■ **Assignment**: Emit the line that holds "Hot Diamonds Silver" and all lines following it through the end of the data, verbatim, and nothing else.

Start of Exercise input

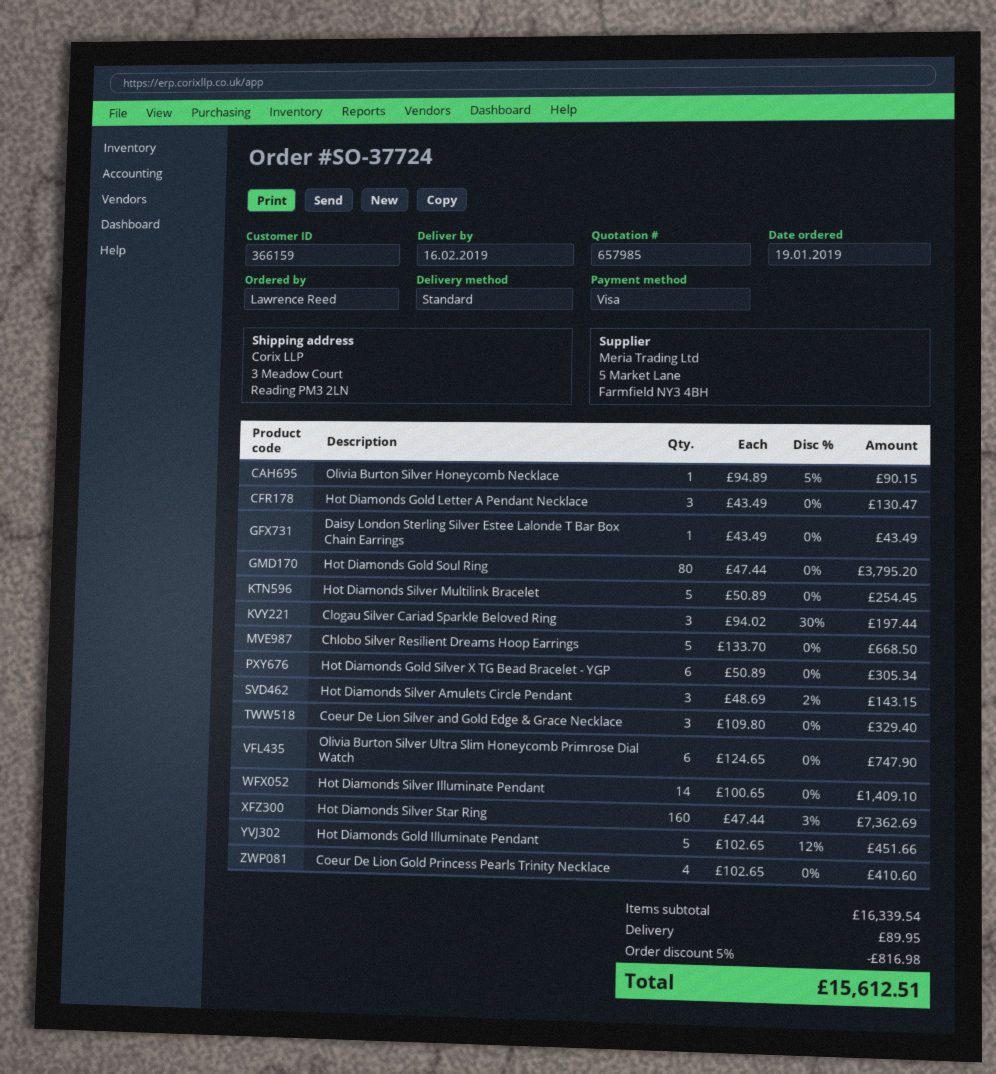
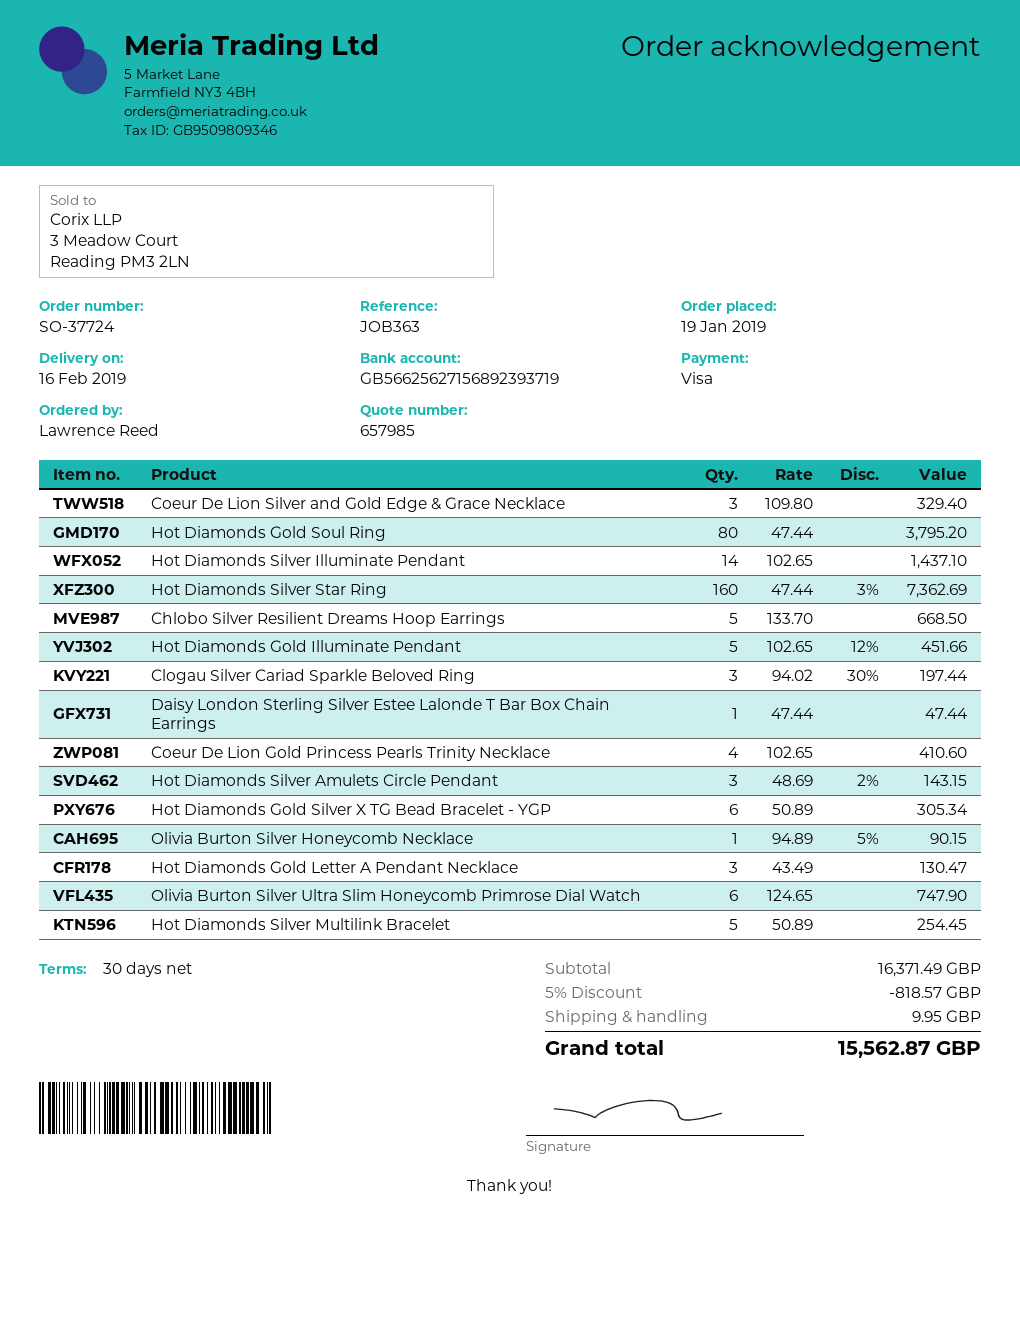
Daisy London Sterling Silver Estee Lalonde T Bar Box Chain Earrings: 1 x 43.49 = 43.49 -> 1 x 47.44 = 47.44
Hot Diamonds Silver Illuminate Pendant: 14 x 100.65 = 1409.10 -> 14 x 102.65 = 1437.10
subtotal: 16339.54 -> 16371.49
discount: 5% = 816.98 -> 5% = 818.57
shipping: 89.95 -> 9.95
total: 15612.51 -> 15562.87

End of Exercise input

■ **Solution to this exercise**:
Hot Diamonds Silver Illuminate Pendant: 14 x 100.65 = 1409.10 -> 14 x 102.65 = 1437.10
subtotal: 16339.54 -> 16371.49
discount: 5% = 816.98 -> 5% = 818.57
shipping: 89.95 -> 9.95
total: 15612.51 -> 15562.87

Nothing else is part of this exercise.